• _What needs to be done_
Although the entries contain pictures, your copy should hold only their exact text.

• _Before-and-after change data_
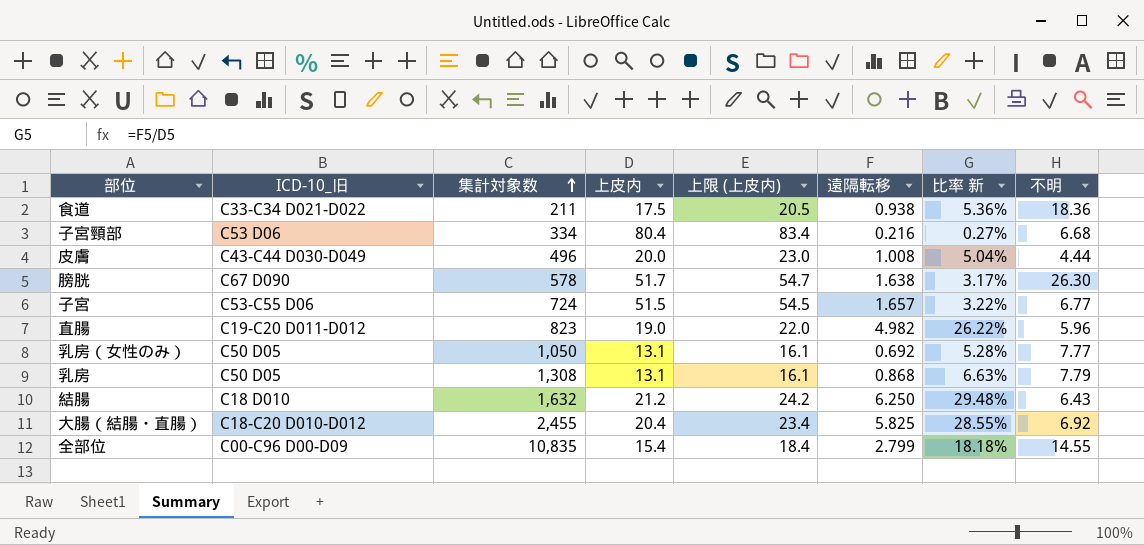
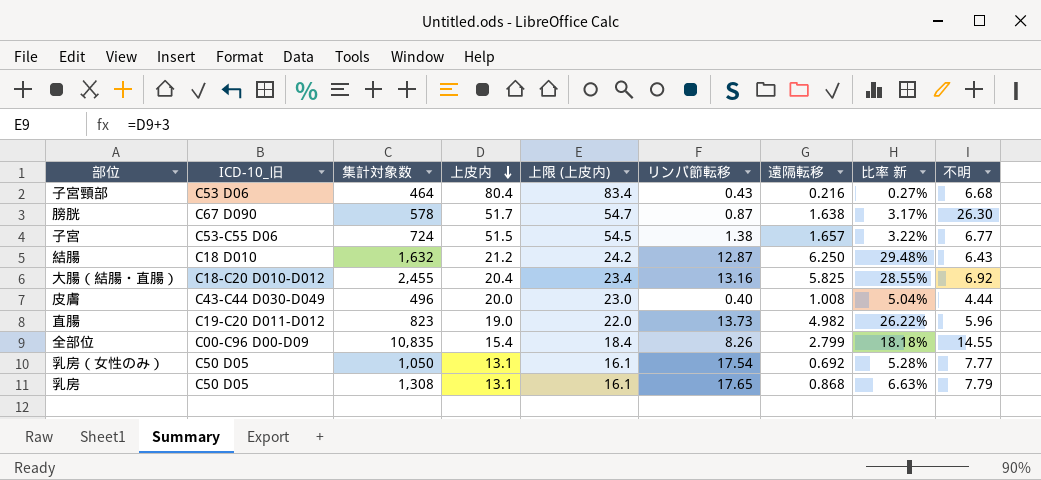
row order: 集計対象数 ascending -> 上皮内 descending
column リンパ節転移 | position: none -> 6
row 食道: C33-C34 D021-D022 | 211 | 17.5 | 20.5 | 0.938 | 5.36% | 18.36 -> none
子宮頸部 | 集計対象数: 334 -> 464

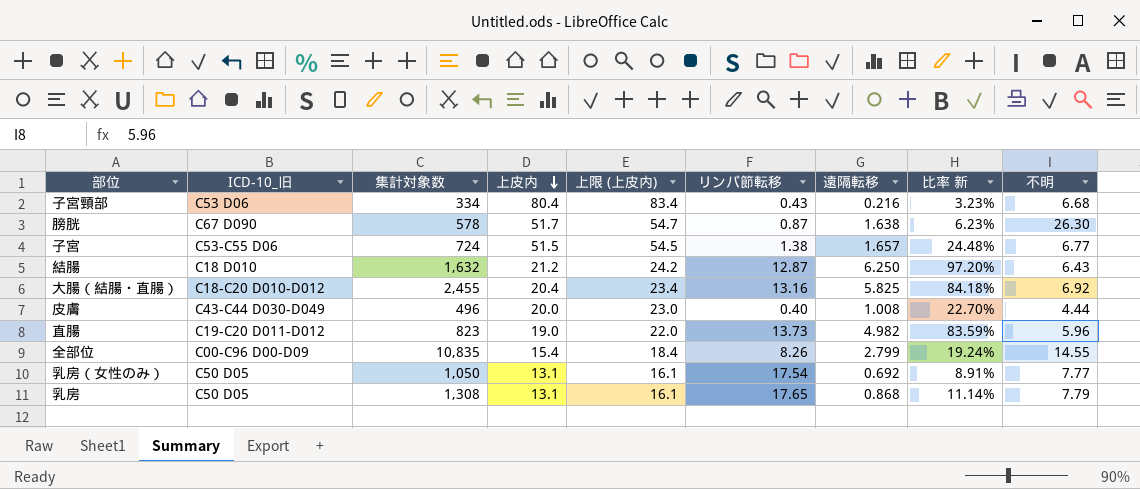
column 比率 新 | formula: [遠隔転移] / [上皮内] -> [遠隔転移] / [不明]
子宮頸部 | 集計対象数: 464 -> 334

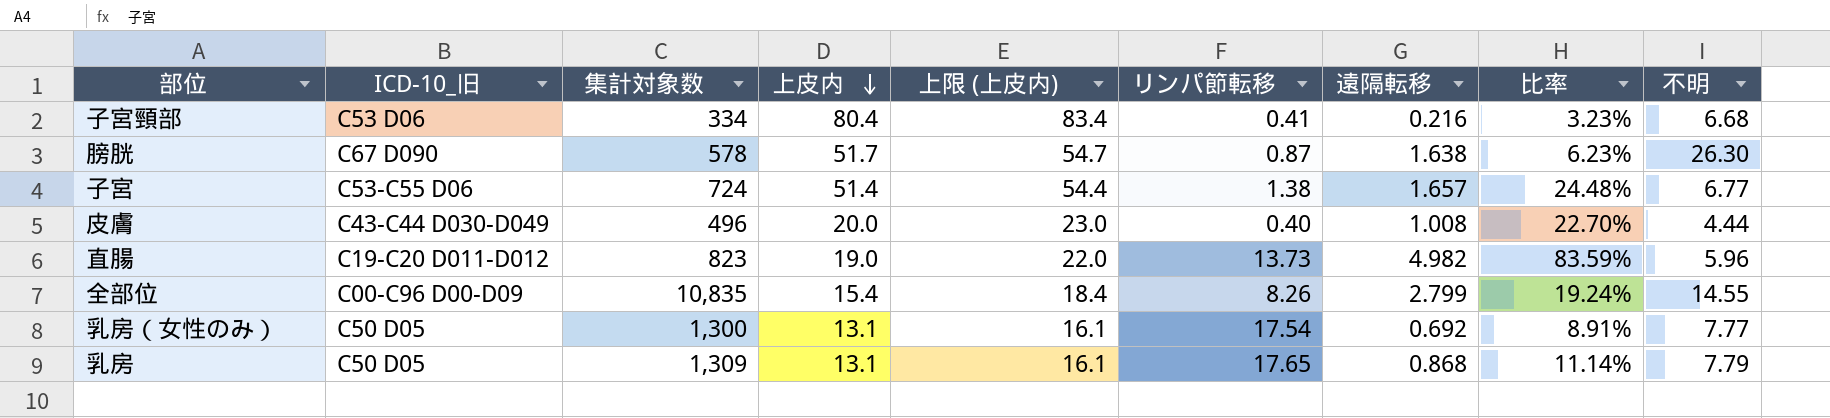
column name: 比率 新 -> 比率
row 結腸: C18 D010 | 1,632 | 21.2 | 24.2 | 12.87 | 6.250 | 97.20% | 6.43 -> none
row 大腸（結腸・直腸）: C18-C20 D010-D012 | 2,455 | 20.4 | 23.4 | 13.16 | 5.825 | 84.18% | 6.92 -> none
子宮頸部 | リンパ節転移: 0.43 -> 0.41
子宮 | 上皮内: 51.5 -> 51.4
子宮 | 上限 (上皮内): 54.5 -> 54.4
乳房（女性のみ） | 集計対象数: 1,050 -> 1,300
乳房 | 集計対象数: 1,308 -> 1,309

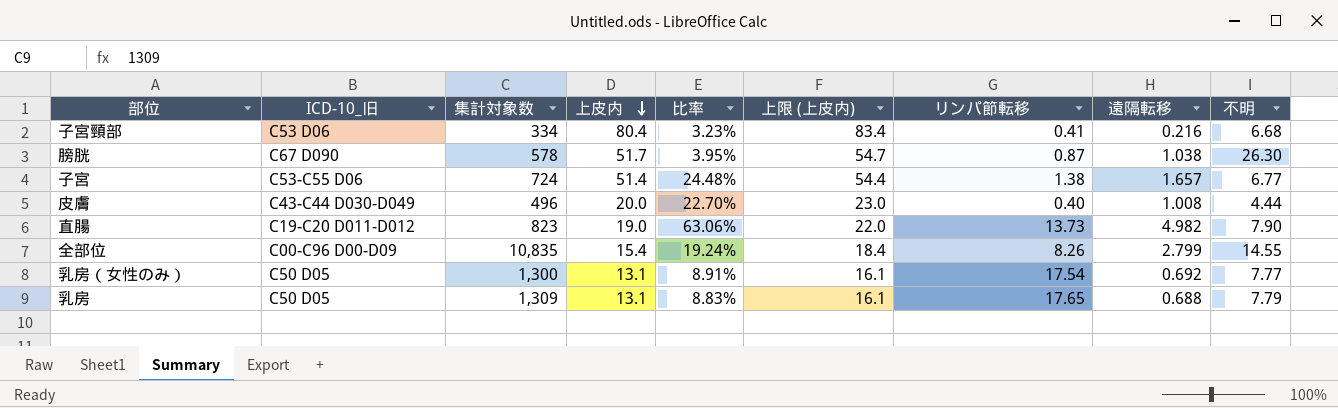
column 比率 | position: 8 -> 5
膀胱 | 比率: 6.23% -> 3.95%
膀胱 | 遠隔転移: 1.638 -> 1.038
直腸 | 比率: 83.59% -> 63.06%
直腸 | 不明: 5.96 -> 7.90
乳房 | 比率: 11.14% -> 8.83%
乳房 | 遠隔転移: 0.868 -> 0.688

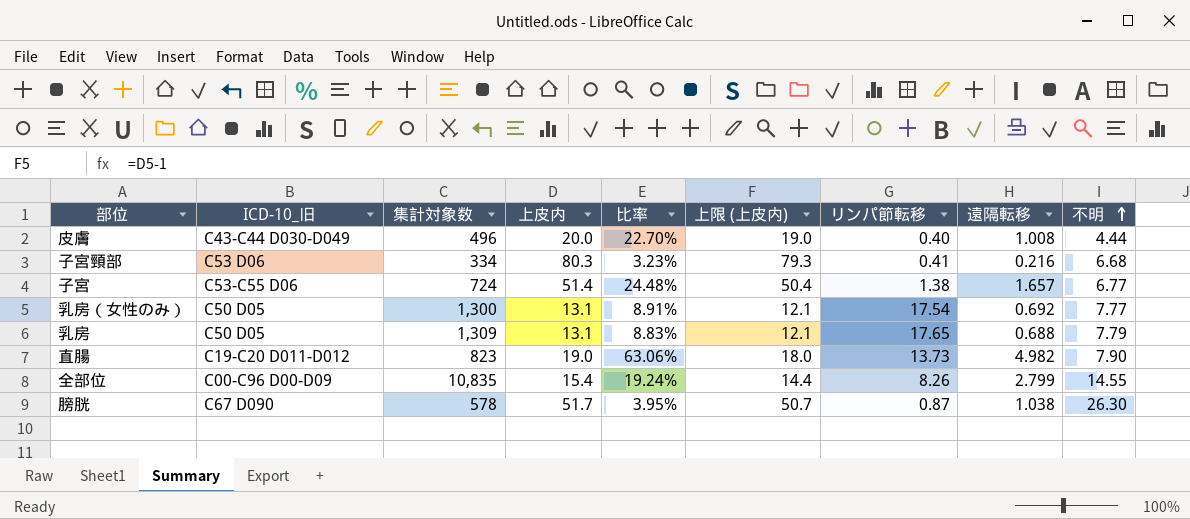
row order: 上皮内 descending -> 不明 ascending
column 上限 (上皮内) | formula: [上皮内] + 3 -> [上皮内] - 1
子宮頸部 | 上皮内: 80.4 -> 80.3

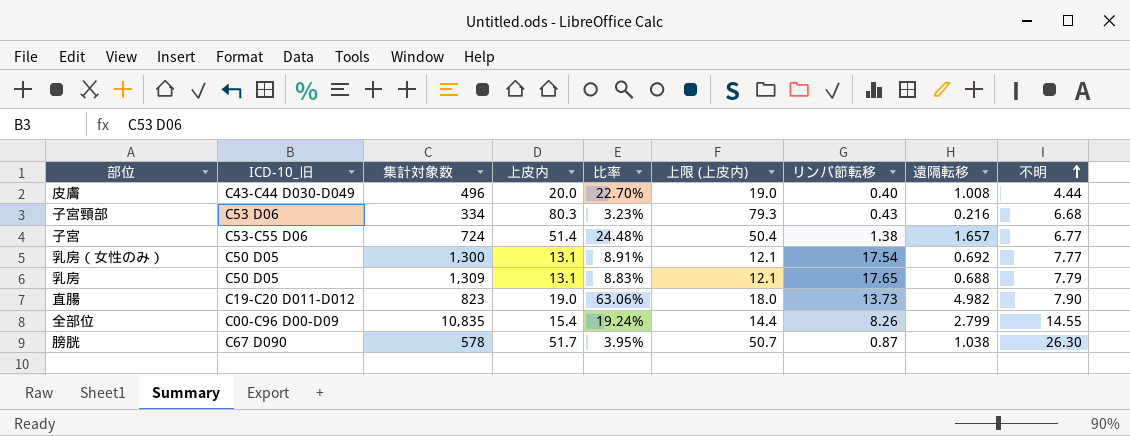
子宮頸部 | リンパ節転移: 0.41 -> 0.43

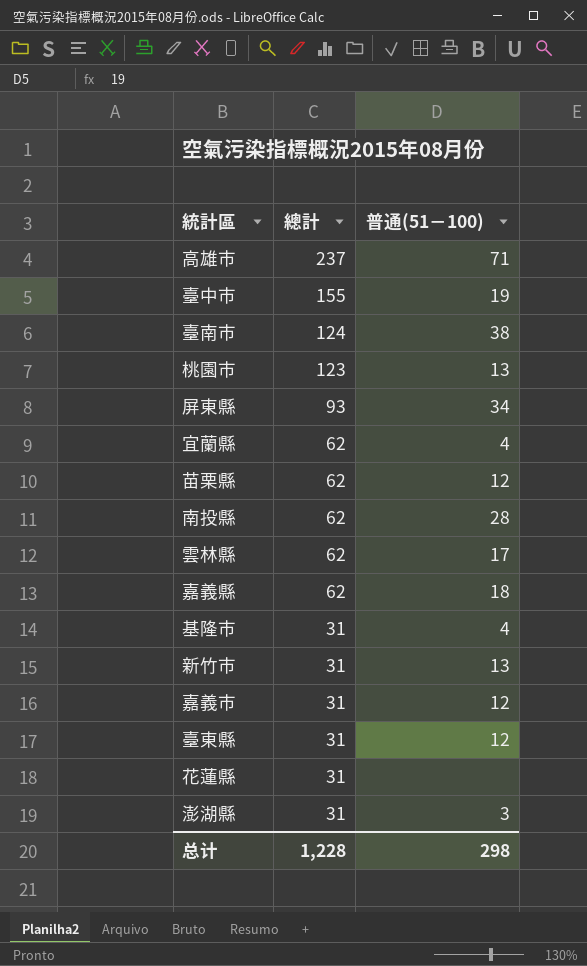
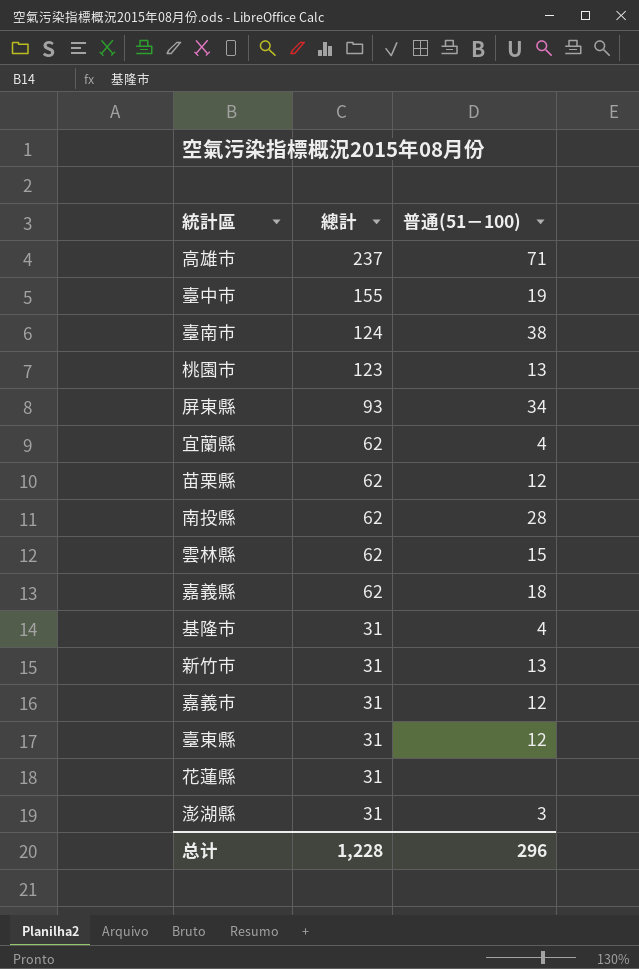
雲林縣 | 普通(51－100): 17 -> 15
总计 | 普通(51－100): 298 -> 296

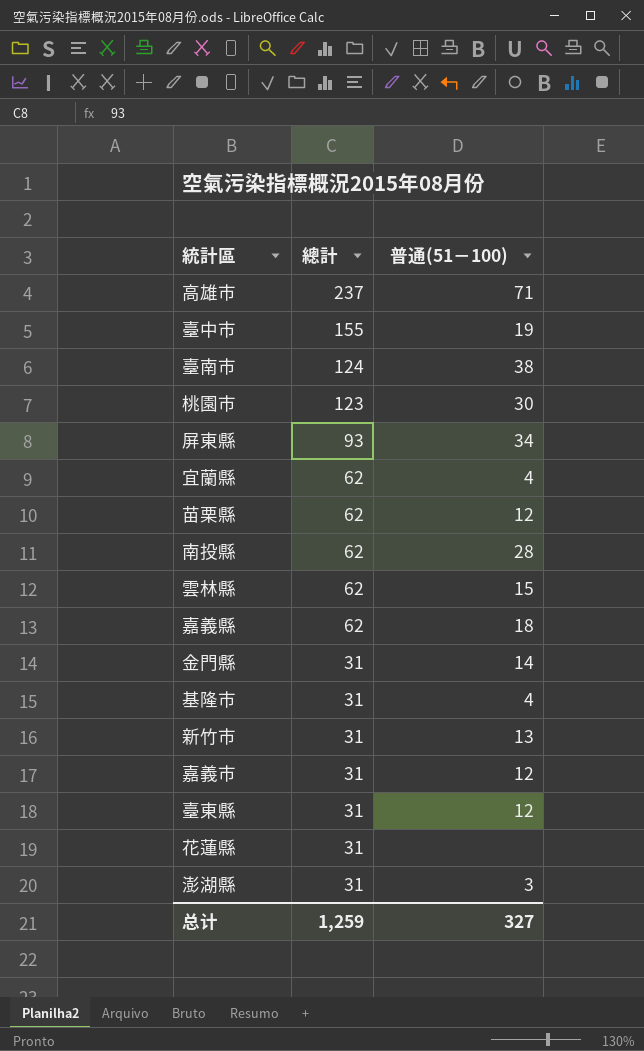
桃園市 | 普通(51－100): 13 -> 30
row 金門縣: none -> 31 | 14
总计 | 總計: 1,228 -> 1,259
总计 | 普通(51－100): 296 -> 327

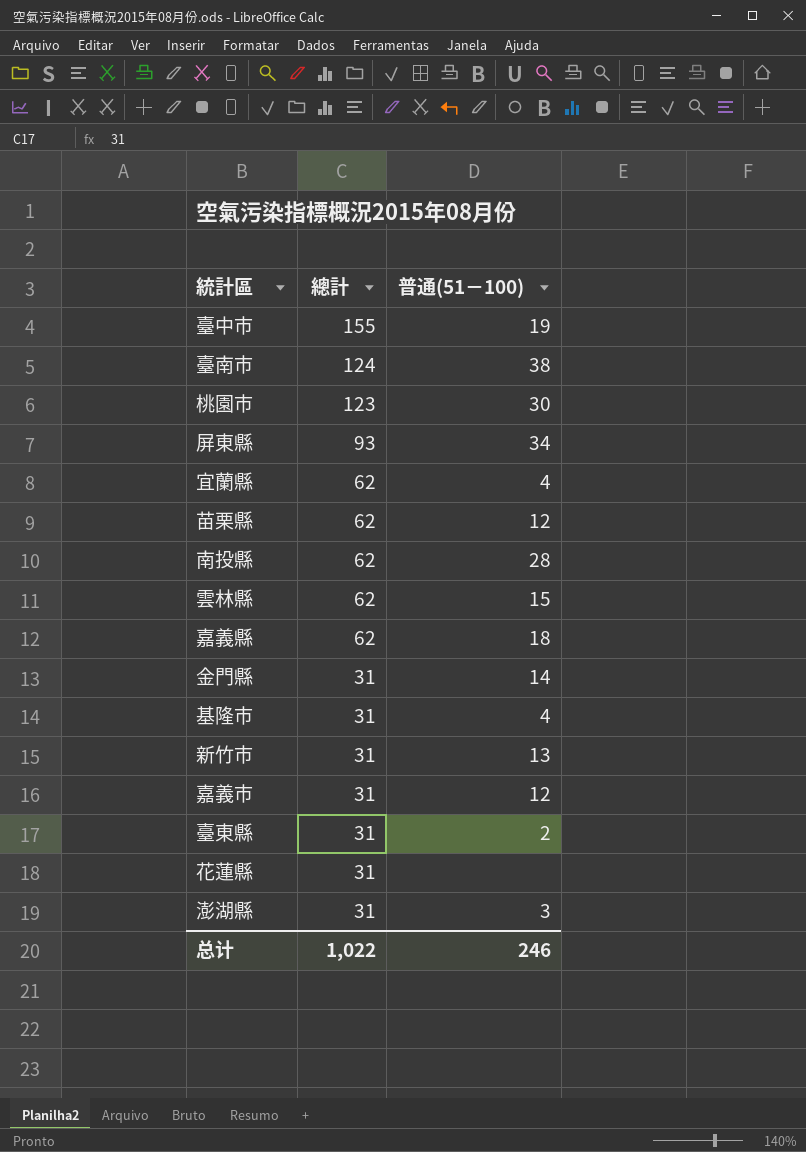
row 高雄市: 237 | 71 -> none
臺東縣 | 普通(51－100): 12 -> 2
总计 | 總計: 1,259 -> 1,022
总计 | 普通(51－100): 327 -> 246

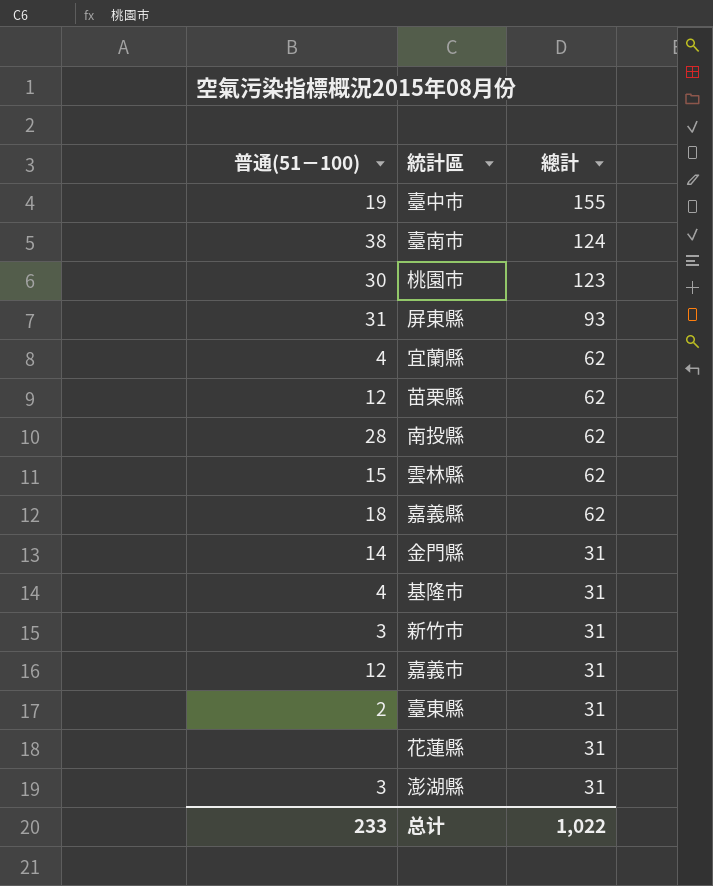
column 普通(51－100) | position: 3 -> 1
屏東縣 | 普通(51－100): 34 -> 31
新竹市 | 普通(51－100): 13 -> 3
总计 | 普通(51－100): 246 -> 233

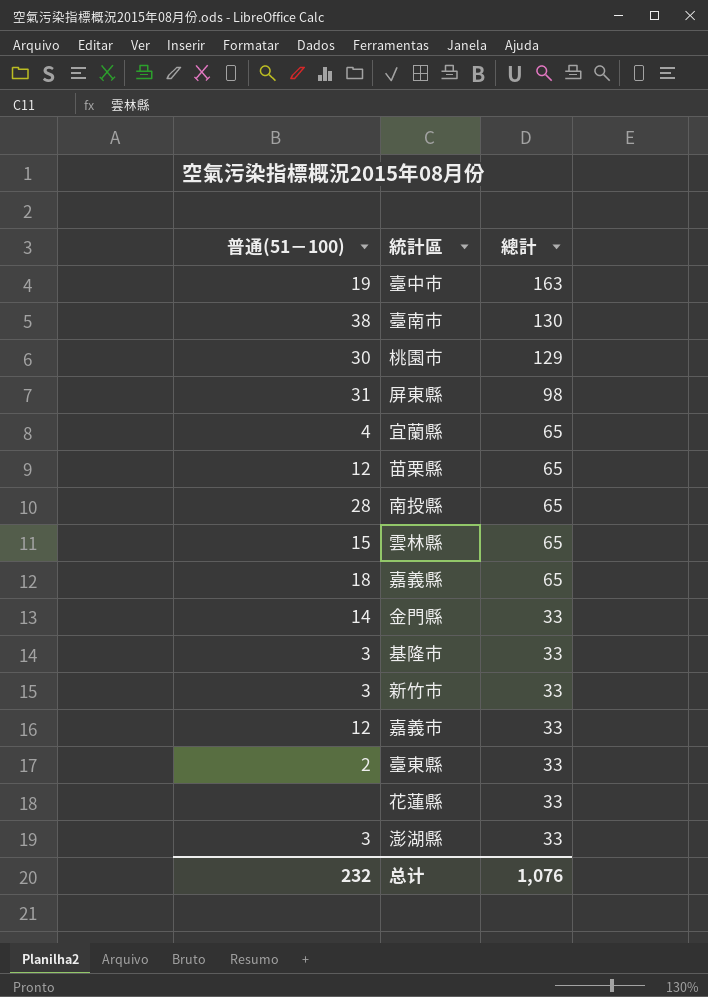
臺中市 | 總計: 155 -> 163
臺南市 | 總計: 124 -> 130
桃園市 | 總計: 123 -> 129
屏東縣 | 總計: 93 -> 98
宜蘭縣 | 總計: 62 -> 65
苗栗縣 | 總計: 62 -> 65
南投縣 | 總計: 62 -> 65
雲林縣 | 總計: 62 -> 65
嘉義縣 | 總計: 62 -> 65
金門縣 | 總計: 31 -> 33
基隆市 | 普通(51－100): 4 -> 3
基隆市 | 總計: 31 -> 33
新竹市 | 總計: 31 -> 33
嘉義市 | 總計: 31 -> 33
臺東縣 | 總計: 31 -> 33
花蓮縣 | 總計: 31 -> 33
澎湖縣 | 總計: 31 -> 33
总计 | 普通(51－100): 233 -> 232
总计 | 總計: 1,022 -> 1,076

• _Task output_
row order: 集計対象数 ascending -> 上皮内 descending
column リンパ節転移 | position: none -> 6
row 食道: C33-C34 D021-D022 | 211 | 17.5 | 20.5 | 0.938 | 5.36% | 18.36 -> none
子宮頸部 | 集計対象数: 334 -> 464

column 比率 新 | formula: [遠隔転移] / [上皮内] -> [遠隔転移] / [不明]
子宮頸部 | 集計対象数: 464 -> 334

column name: 比率 新 -> 比率
row 結腸: C18 D010 | 1,632 | 21.2 | 24.2 | 12.87 | 6.250 | 97.20% | 6.43 -> none
row 大腸（結腸・直腸）: C18-C20 D010-D012 | 2,455 | 20.4 | 23.4 | 13.16 | 5.825 | 84.18% | 6.92 -> none
子宮頸部 | リンパ節転移: 0.43 -> 0.41
子宮 | 上皮内: 51.5 -> 51.4
子宮 | 上限 (上皮内): 54.5 -> 54.4
乳房（女性のみ） | 集計対象数: 1,050 -> 1,300
乳房 | 集計対象数: 1,308 -> 1,309

column 比率 | position: 8 -> 5
膀胱 | 比率: 6.23% -> 3.95%
膀胱 | 遠隔転移: 1.638 -> 1.038
直腸 | 比率: 83.59% -> 63.06%
直腸 | 不明: 5.96 -> 7.90
乳房 | 比率: 11.14% -> 8.83%
乳房 | 遠隔転移: 0.868 -> 0.688

row order: 上皮内 descending -> 不明 ascending
column 上限 (上皮内) | formula: [上皮内] + 3 -> [上皮内] - 1
子宮頸部 | 上皮内: 80.4 -> 80.3

子宮頸部 | リンパ節転移: 0.41 -> 0.43

雲林縣 | 普通(51－100): 17 -> 15
总计 | 普通(51－100): 298 -> 296

桃園市 | 普通(51－100): 13 -> 30
row 金門縣: none -> 31 | 14
总计 | 總計: 1,228 -> 1,259
总计 | 普通(51－100): 296 -> 327

row 高雄市: 237 | 71 -> none
臺東縣 | 普通(51－100): 12 -> 2
总计 | 總計: 1,259 -> 1,022
总计 | 普通(51－100): 327 -> 246

column 普通(51－100) | position: 3 -> 1
屏東縣 | 普通(51－100): 34 -> 31
新竹市 | 普通(51－100): 13 -> 3
总计 | 普通(51－100): 246 -> 233

臺中市 | 總計: 155 -> 163
臺南市 | 總計: 124 -> 130
桃園市 | 總計: 123 -> 129
屏東縣 | 總計: 93 -> 98
宜蘭縣 | 總計: 62 -> 65
苗栗縣 | 總計: 62 -> 65
南投縣 | 總計: 62 -> 65
雲林縣 | 總計: 62 -> 65
嘉義縣 | 總計: 62 -> 65
金門縣 | 總計: 31 -> 33
基隆市 | 普通(51－100): 4 -> 3
基隆市 | 總計: 31 -> 33
新竹市 | 總計: 31 -> 33
嘉義市 | 總計: 31 -> 33
臺東縣 | 總計: 31 -> 33
花蓮縣 | 總計: 31 -> 33
澎湖縣 | 總計: 31 -> 33
总计 | 普通(51－100): 233 -> 232
总计 | 總計: 1,022 -> 1,076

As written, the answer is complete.